È morta prima ancora di nascere o, se non altro, di definirsi un po' meglio - acquisizione pura e semplice o fusione, anche se a questo punto la risposta è chiara -, l’operazione che avrebbe dovuto portare Carrefour nell’orbita del gruppo canadese Couche-Tard.

Il no del Ministro dell’Economia francese, Bruno Le Maire, ripetuto in varie sedi, giornalistiche e non, è bastato perché i nordamericani scegliessero di battere in ritirata.

Perché, in quello che dovrebbe essere e non sarà, mai e poi mai, un libero mercato, un uomo politico ha un simile potere? Il perché lo ha spiegato lo stesso Le Maire in un’intervista all’emittente France 5, dove, fra le altre cose, ha definito ‘cortese ma definitivo’ il proprio no.

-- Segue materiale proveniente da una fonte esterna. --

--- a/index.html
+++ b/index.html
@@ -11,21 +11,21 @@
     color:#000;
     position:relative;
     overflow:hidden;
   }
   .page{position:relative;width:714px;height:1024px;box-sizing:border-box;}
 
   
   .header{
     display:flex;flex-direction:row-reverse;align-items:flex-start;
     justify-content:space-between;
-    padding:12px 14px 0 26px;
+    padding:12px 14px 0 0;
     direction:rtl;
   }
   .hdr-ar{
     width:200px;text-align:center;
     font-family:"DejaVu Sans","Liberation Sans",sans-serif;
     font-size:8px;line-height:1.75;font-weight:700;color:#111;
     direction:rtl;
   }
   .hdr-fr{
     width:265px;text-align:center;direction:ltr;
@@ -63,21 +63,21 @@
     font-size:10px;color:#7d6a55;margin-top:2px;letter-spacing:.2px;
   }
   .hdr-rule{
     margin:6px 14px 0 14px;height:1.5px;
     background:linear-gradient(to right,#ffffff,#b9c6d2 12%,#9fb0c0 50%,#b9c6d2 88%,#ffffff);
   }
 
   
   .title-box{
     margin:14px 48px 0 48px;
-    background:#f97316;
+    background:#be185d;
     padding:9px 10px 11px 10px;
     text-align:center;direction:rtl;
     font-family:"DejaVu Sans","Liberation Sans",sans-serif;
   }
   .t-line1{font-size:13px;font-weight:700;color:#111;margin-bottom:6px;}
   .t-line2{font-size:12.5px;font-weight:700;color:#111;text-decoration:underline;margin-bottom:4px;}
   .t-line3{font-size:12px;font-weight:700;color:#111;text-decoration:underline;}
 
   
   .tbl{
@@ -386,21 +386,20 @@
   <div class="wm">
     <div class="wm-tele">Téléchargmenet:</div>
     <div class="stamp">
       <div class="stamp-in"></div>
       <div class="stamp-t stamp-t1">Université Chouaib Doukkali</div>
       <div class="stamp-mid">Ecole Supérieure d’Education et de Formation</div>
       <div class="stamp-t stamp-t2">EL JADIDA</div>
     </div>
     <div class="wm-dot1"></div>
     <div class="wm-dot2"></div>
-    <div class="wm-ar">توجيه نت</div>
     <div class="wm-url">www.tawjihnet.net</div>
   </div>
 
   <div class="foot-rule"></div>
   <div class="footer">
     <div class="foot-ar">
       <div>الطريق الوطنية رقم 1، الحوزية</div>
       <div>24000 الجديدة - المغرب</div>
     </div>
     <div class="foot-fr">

Nelle norme locali esiste una precisa regolamentazione degli investimenti esteri, per giunta potenziata durante il Covid 19, che consente di bloccare le operazioni estero su Francia, specie quando esse hanno luogo all’interno di settori rubricati come strategici per l’economia nazionale. E fra questi, appunto, è classificata anche la filiera agro-alimentare.

Addirittura, secondo Le Maire, l’eventuale concentrazione avrebbe messo a rischio la sovranità alimentare dei propri concittadini, in un comparto che ha dimostrato tutto il suo ruolo cruciale durante la pandemia.

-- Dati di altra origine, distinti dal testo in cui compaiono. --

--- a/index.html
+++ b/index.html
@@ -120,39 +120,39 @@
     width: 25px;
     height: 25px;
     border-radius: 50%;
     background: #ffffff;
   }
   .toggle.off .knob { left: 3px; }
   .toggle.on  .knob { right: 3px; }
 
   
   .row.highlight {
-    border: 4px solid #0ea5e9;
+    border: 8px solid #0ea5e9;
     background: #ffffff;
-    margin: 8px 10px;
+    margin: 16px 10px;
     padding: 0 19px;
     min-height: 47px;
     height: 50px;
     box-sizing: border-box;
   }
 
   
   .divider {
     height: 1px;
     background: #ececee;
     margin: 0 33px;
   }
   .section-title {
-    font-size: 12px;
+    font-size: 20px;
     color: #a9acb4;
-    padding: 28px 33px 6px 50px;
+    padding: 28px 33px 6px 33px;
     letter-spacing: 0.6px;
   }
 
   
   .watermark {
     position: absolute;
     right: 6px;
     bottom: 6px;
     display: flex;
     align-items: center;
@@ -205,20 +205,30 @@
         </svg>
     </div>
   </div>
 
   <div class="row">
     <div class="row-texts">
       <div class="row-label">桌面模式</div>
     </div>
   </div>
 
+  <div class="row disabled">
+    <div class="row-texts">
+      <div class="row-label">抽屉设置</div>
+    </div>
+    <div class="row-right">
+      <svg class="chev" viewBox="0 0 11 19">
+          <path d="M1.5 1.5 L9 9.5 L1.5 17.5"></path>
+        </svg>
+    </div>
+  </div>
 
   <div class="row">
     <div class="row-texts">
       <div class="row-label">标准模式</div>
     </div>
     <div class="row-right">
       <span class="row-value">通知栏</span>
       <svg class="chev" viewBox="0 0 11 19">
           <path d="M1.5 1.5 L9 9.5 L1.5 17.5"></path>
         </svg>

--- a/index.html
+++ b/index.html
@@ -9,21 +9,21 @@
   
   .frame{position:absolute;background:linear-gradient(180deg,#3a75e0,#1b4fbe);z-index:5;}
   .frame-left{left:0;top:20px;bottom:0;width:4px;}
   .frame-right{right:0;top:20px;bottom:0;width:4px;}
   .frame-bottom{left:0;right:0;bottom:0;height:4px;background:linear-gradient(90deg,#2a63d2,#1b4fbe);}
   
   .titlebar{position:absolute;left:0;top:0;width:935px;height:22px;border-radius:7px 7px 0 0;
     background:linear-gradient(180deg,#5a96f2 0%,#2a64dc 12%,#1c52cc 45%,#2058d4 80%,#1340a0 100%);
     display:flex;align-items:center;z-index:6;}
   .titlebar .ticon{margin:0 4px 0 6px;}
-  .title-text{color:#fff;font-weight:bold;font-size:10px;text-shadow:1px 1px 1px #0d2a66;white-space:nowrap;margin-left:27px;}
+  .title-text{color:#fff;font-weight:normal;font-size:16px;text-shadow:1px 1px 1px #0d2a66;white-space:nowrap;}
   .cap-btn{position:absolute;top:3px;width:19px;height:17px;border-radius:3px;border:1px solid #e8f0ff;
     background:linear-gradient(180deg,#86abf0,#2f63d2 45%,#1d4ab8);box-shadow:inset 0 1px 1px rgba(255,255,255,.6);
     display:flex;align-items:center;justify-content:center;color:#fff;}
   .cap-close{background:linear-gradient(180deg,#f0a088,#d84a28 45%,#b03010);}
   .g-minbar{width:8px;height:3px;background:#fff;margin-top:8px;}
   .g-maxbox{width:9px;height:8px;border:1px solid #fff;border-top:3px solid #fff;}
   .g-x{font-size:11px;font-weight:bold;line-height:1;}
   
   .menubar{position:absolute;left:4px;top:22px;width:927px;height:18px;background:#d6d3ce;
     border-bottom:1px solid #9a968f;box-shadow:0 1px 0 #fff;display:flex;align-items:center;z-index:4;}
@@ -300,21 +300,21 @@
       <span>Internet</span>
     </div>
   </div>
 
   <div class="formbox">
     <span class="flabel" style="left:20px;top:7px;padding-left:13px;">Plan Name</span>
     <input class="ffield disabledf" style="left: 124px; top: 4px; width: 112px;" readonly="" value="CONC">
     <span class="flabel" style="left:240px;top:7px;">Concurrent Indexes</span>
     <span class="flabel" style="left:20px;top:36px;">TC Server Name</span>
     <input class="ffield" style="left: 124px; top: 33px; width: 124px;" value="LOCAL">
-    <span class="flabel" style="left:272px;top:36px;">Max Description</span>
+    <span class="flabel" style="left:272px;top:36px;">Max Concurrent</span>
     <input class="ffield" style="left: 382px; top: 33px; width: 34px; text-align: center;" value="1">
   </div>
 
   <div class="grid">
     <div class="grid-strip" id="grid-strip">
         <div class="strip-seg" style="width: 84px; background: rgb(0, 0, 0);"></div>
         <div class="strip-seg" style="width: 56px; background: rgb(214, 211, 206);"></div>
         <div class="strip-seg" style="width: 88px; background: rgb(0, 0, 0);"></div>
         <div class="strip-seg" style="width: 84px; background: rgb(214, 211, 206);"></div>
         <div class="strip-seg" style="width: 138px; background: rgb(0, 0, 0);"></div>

Le Maire, secondo quanto riportano le cronache, ha esposto il proprio punto di vista sia al fondatore di Couche-Tard, Alain Bouchard, sia al proprio omologo canadese, Pierre Fitzgibbon.

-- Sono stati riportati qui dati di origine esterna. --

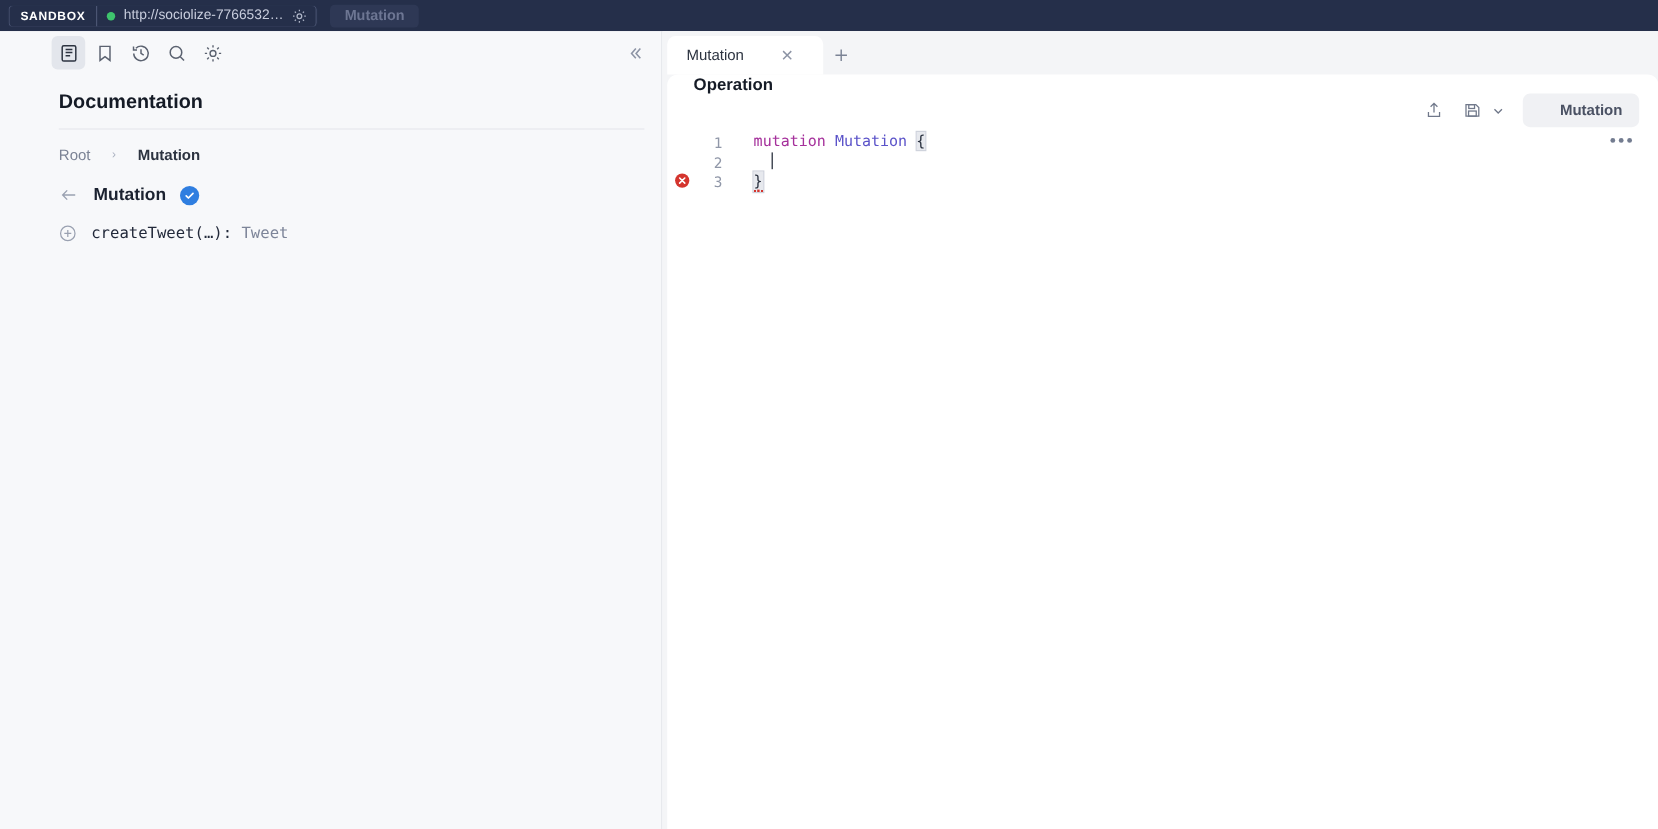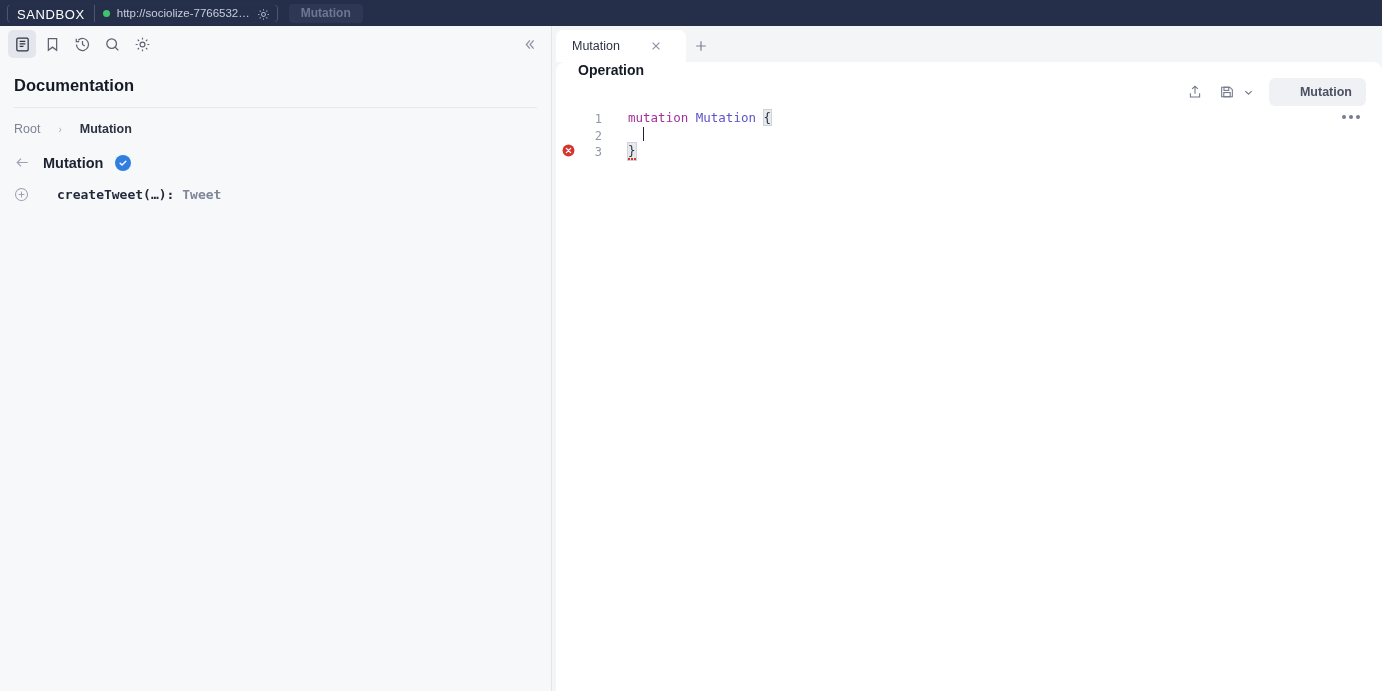--- a/index.html
+++ b/index.html
@@ -18,21 +18,21 @@
     padding: 0 6px; gap: 0;
   }
   .url-group {
     display: flex; align-items: center;
     height: 19px;
     border: 1px solid #47517010;
     border-radius: 4px;
     overflow: hidden;
   }
   .sandbox-badge {
-    font-size: 13px; font-weight: normal;
+    font-size: 10px; font-weight: bold;
     letter-spacing: .6px;
     color: #ffffff;
     padding: 0 9px;
     height: 19px; line-height: 19px;
     border: 1px solid #4b5573;
     border-right: none;
     border-radius: 4px 0 0 4px;
     background: #252f4a;
   }
   .url-box {
@@ -64,21 +64,21 @@
   }
 
   
   .main { display: flex; height: 665px; width: 100%; }
 
   
   .left-panel {
     width: 552px; flex: none;
     background: #f7f8fa;
     border-right: 1px solid #e3e5ea;
-    display: flex; flex-direction: column;
+    display: flex; flex-direction: column; padding-left: 35px;
   }
   .left-toolbar {
     height: 36px;
     display: flex; align-items: center;
     padding: 0 8px;
     gap: 2px;
   }
   .tool-btn {
     width: 28px; height: 28px;
     display: flex; align-items: center; justify-content: center;
@@ -125,23 +125,22 @@
   }
 
   .fields-header {
     display: flex; align-items: center; gap: 12px;
     padding: 26px 14px 0 14px;
   }
   .fields-label { font-size: 13.5px; font-weight: bold; color: #1b2230; }
   .icon-muted { color: #8d94a5; display: flex; cursor: pointer; }
 
   .field-row {
-    display: flex; align-items: flex-start; gap: 28px;
+    display: flex; align-items: flex-start; gap: 12px;
     padding: 16px 14px 0 14px;
-    font-weight: bold;
   }
   .plus-circle { color: #9aa1b1; cursor: pointer; display: flex; flex:none; }
   .field-sig {
     font-family: "DejaVu Sans Mono", monospace;
     font-size: 13px;
   }
   .field-sig .fname { color: #22293a; }
   .field-sig .ftype { color: #7d8599; }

A fronte di queste notizie il titolo di Carrefour ha perso il 5 per cento alla Borsa di Parigi.

Certo il colosso nordamericano, 45 miliardi di euro equivalenti di fatturato, non ha molta fortuna quando si tratta di espansione commerciale: nel 2020 aveva già cercato di acquisire, senza successo, due importanti catene di distribuzione carburanti, ossia l’australiana Caltex (gruppo Chevron) e la statunitense Speedway.